That should be my 'brother', yes?
I am sick. I eat brown bread,
drink rancid brother. I miss good sun,
Should be rancid 'broth', I'm guessing.
Posted by: Nell | December 20, 2008 at 06:53 PM
Neonatology by Elizabeth Alexander
“Is
“funky, is
“leaky, is
“a soggy, bloody crotch, is
“sharp jets of breast milk shot straight across the room,
“is gaudy, mustard-colored poop, is
“postpartum tears that soak the baby’s lovely head.
Another passage:
“Shockingly vital, mammoth giblet,
“the second living thing to break free
“of my body in fifteen minutes.
“The midwife presents it on a platter.
“We do not eat, have no Tupperware
“to take it home and sanctify a tree.”
Posted by: Alan Srout | December 20, 2008 at 07:12 PM
Since there's no open thread, can I just mention that Michelle Malkin remains -- of course! -- as big a nitwit as ever?
Posted by: Gary Farber | December 20, 2008 at 07:29 PM
"drink rancid brother."
I guess it's not a reference to water-brothers. ;-)
Posted by: Gary Farber | December 20, 2008 at 07:30 PM
I posted this one on a recent ethics thread. One of my favorites by Diane Ackerman.

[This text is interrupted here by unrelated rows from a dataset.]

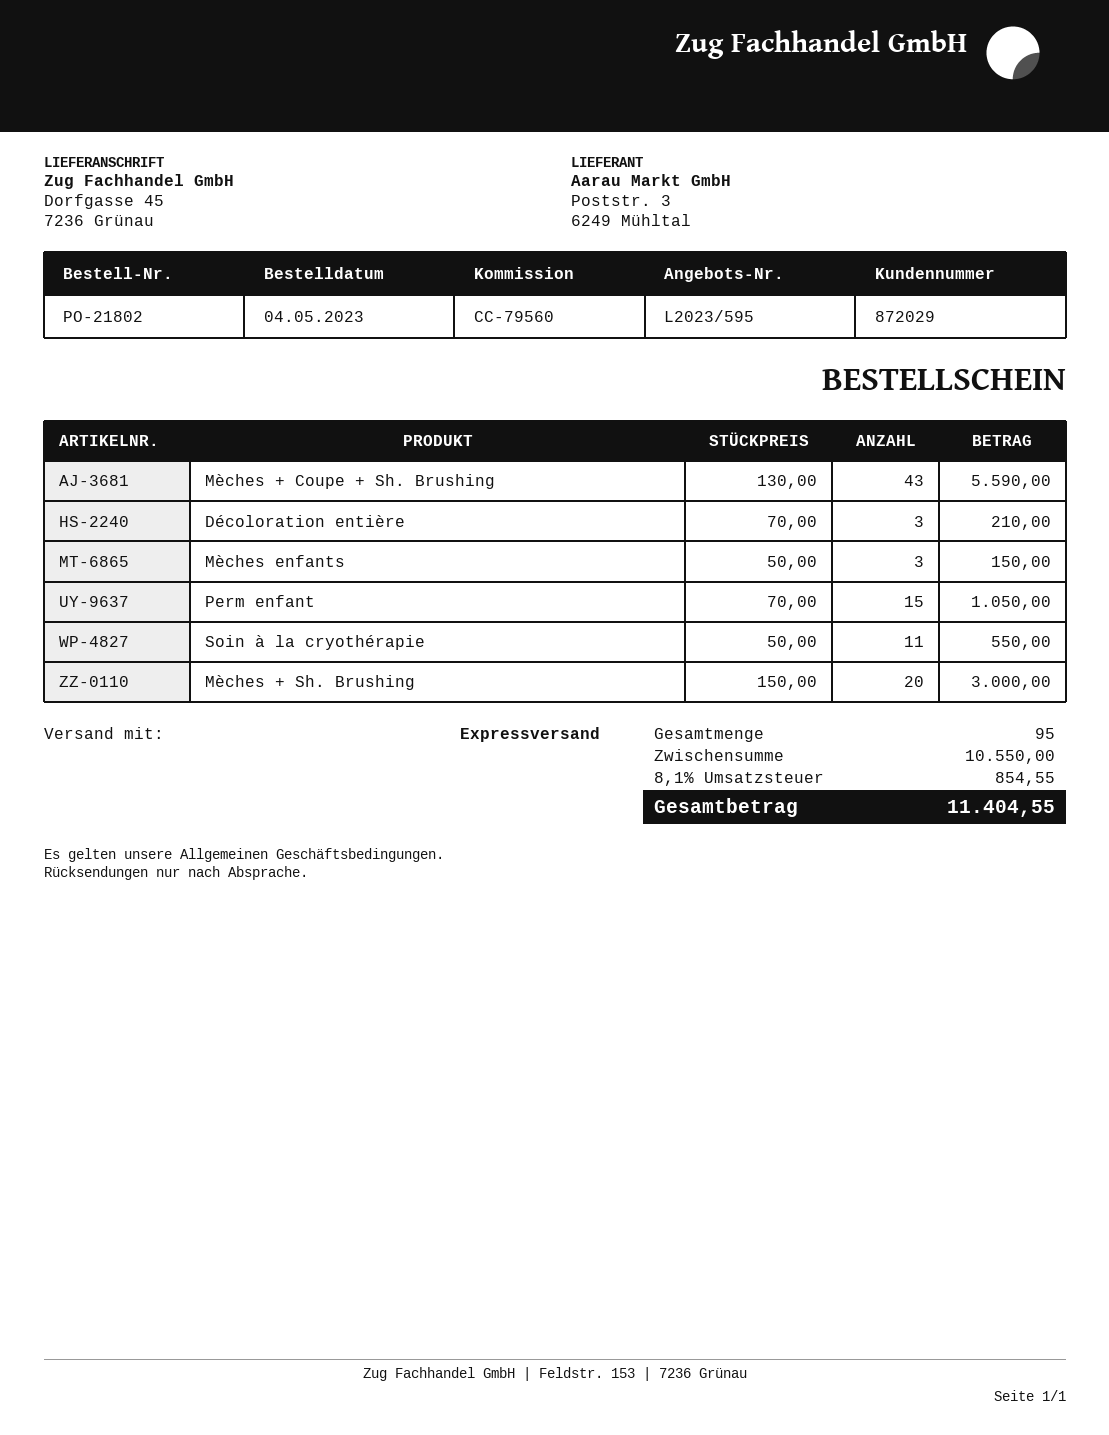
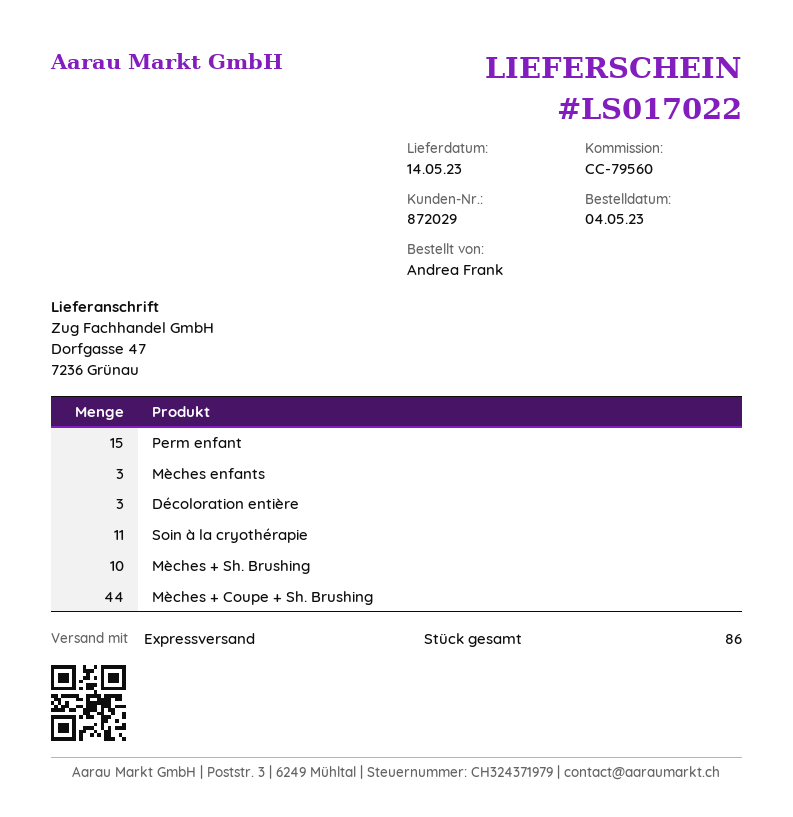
ship to: Dorfgasse 45, 7236 Grünau -> Dorfgasse 47, 7236 Grünau
Mèches + Coupe + Sh. Brushing: 43 -> 44
Mèches + Sh. Brushing: 20 -> 10
total quantity: 95 -> 86

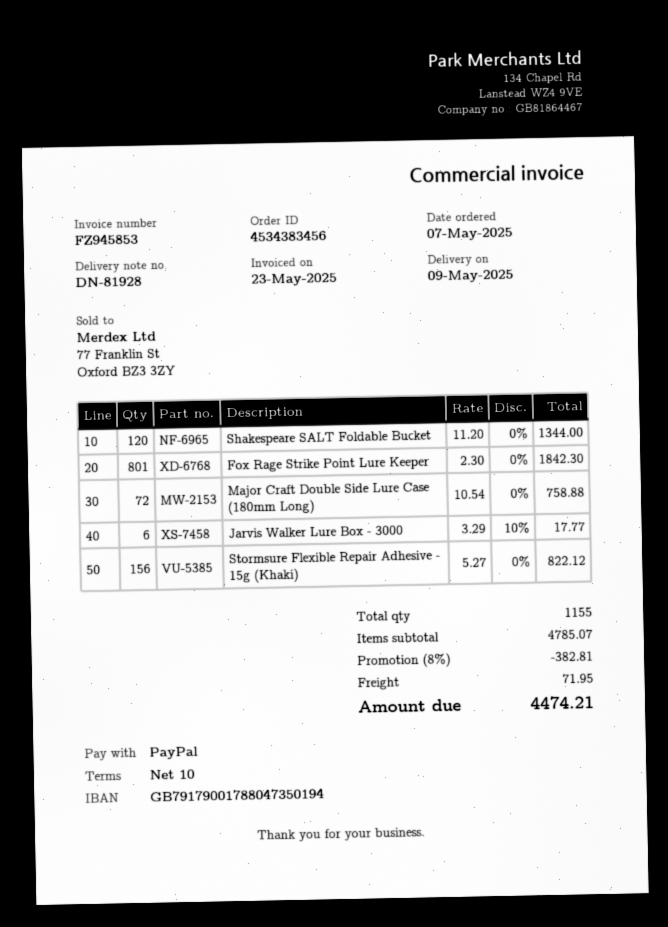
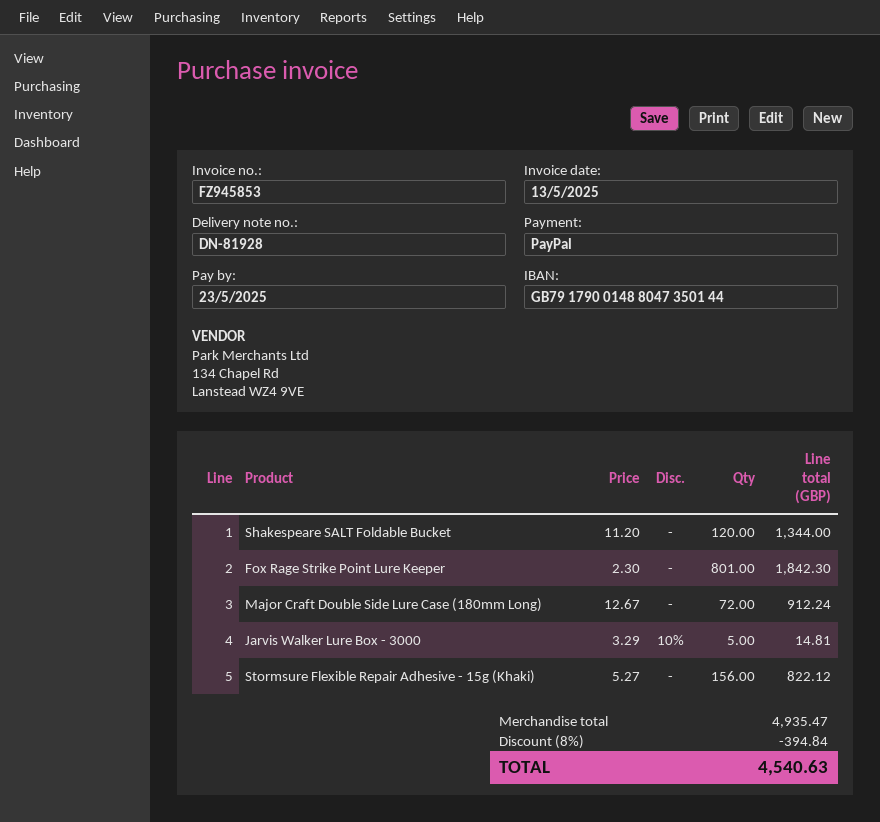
invoice date: 2025-05-23 -> 2025-05-13
bank account: GB79179001788047350194 -> GB79179001488047350144
Major Craft Double Side Lure Case (180mm Long): 72 x 10.54 = 758.88 -> 72 x 12.67 = 912.24
Jarvis Walker Lure Box - 3000: 6 x 3.29 - 10% = 17.77 -> 5 x 3.29 - 10% = 14.81
subtotal: 4785.07 -> 4935.47
discount: 8% = 382.81 -> 8% = 394.84
shipping: 71.95 -> none
total: 4474.21 -> 4540.63

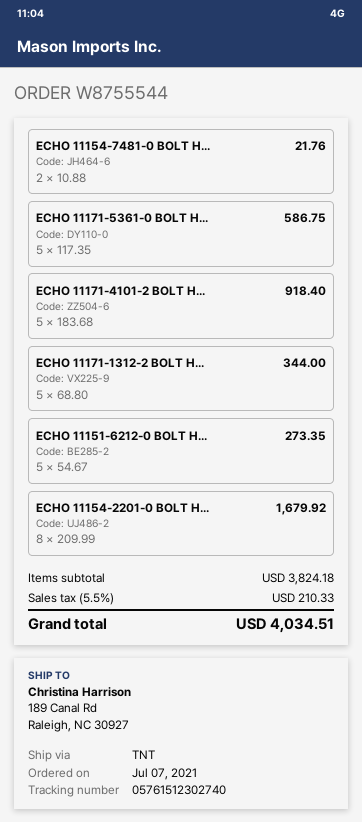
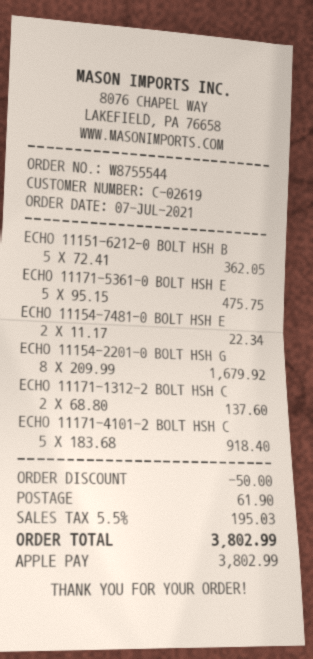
ECHO 11154-7481-0 BOLT H...: 2 x 10.88 = 21.76 -> 2 x 11.17 = 22.34
ECHO 11171-5361-0 BOLT H...: 5 x 117.35 = 586.75 -> 5 x 95.15 = 475.75
ECHO 11171-1312-2 BOLT H...: 5 x 68.80 = 344.00 -> 2 x 68.80 = 137.60
ECHO 11151-6212-0 BOLT H...: 5 x 54.67 = 273.35 -> 5 x 72.41 = 362.05
discount: none -> 50.00
shipping: none -> 61.90
tax: 5.5% = 210.33 -> 5.5% = 195.03
total: 4034.51 -> 3802.99

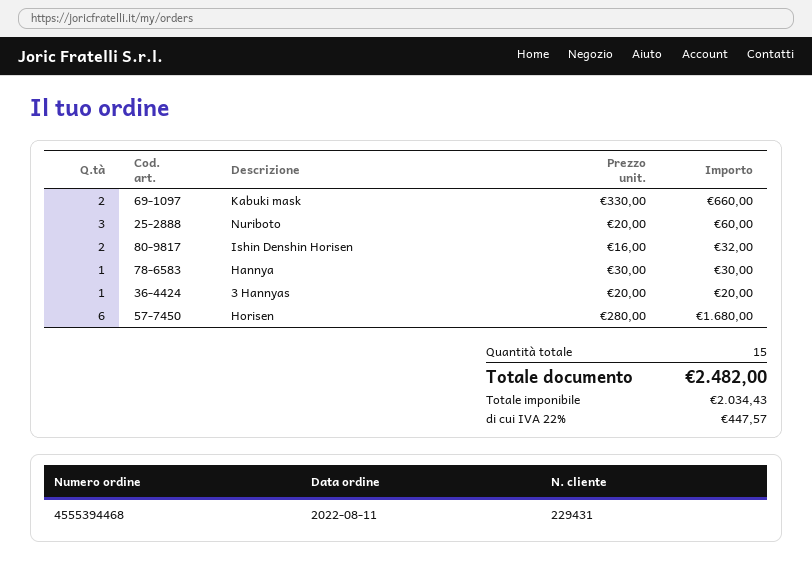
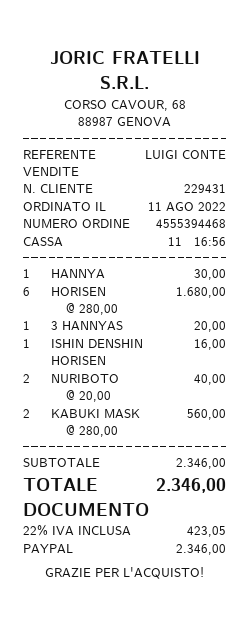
Kabuki mask: 2 x 330.00 = 660.00 -> 2 x 280.00 = 560.00
Nuriboto: 3 x 20.00 = 60.00 -> 2 x 20.00 = 40.00
Ishin Denshin Horisen: 2 x 16.00 = 32.00 -> 1 x 16.00 = 16.00
tax: 22% = 447.57 -> 22% = 423.05
total: 2482.00 -> 2346.00

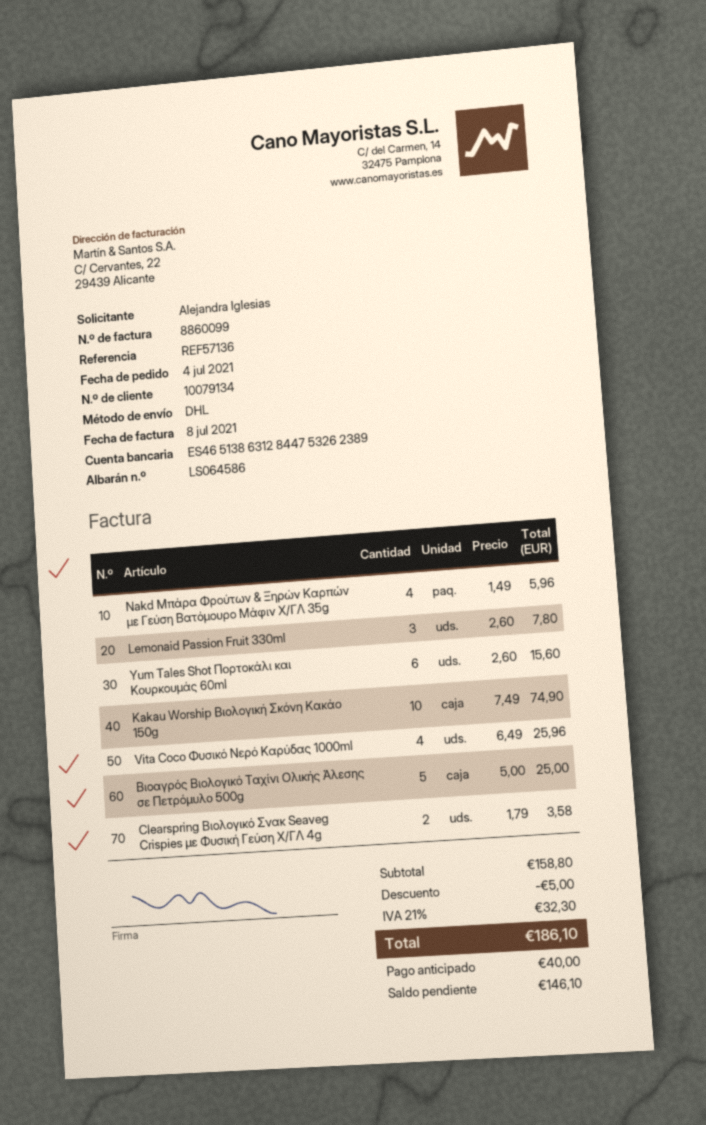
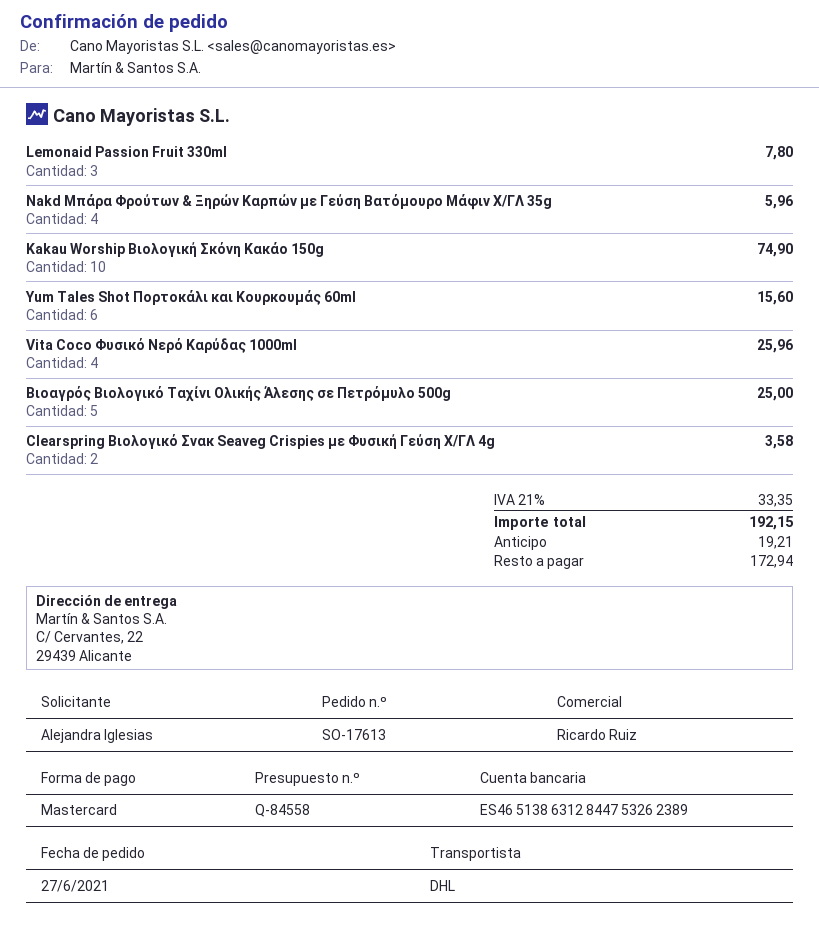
order date: 2021-07-04 -> 2021-06-27
discount: 5.00 -> none
tax: 21% = 32.30 -> 21% = 33.35
total: 186.10 -> 192.15
deposit: 40.00 -> 19.21
balance: 146.10 -> 172.94

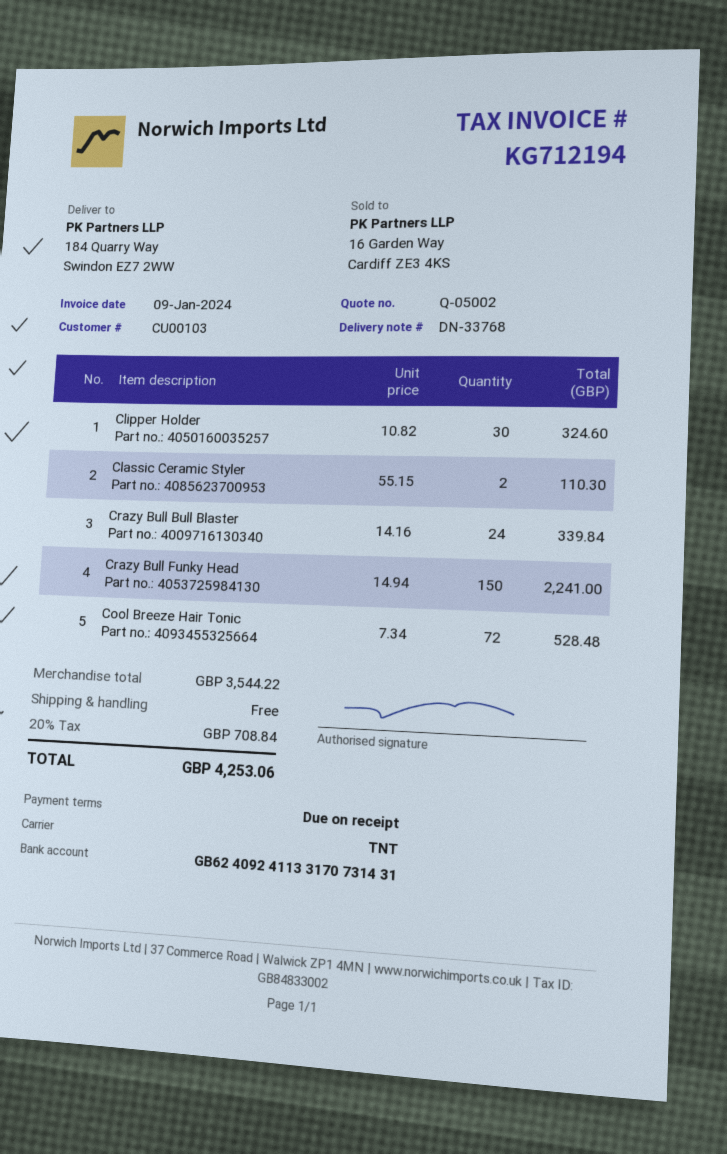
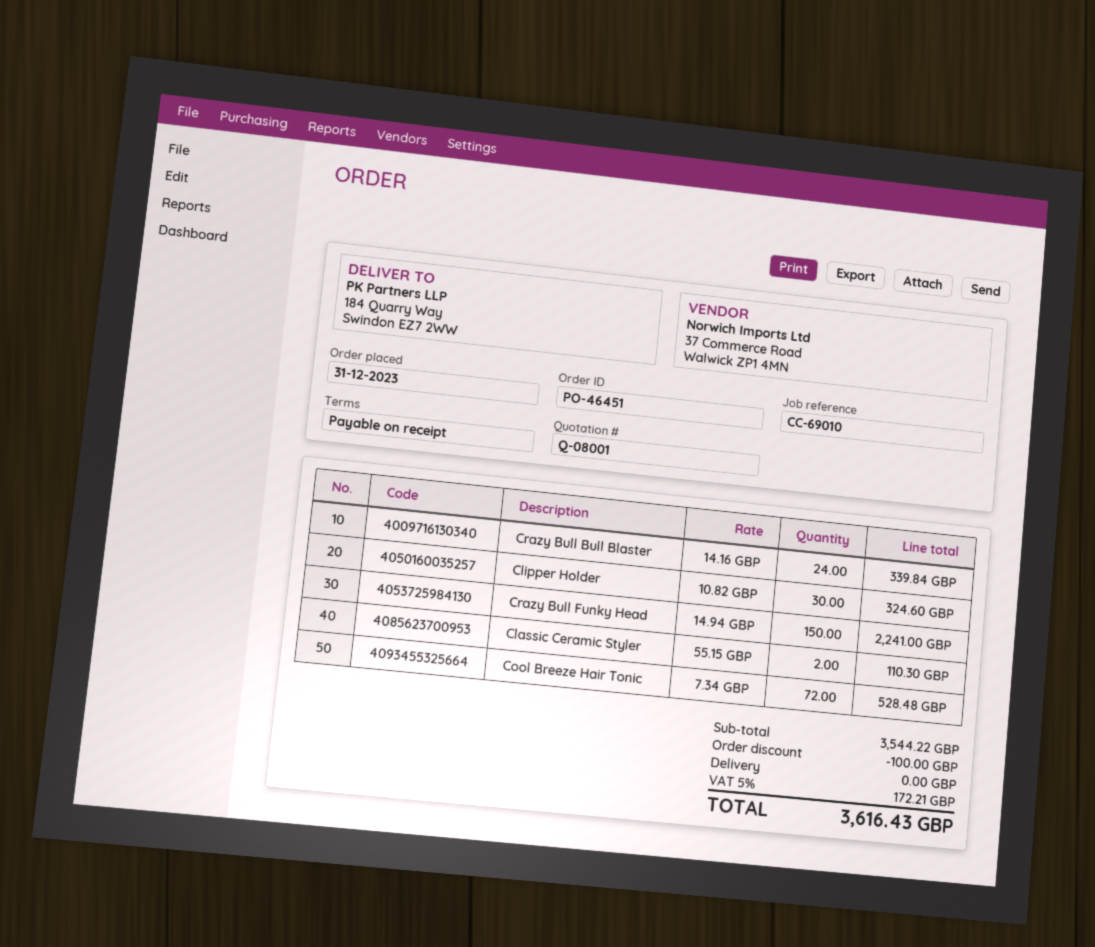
quote number: Q-05002 -> Q-08001
discount: none -> 100.00
tax: 20% = 708.84 -> 5% = 172.21
total: 4253.06 -> 3616.43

Wittgenstein was wrong: when lovers kiss
they whistle into each other's mouth
a truth old and sayable as the sun,
for flesh is palace, aurora borealis,
and the world is all subtraction in the end.
The world is all subtraction in the end,
yet, in a small vaulted room at the azimuth
of desire, even our awkward numbers sum.
Love*s syllogism only love can test.
But who would quarrel with its sprawling proof?
The daftest logic brings such sweet unrest.
Love speaks in tongues, its natural idiom.
Tingling, your lips drift down the xylophone
of my ribs, and I close my eyes and chime.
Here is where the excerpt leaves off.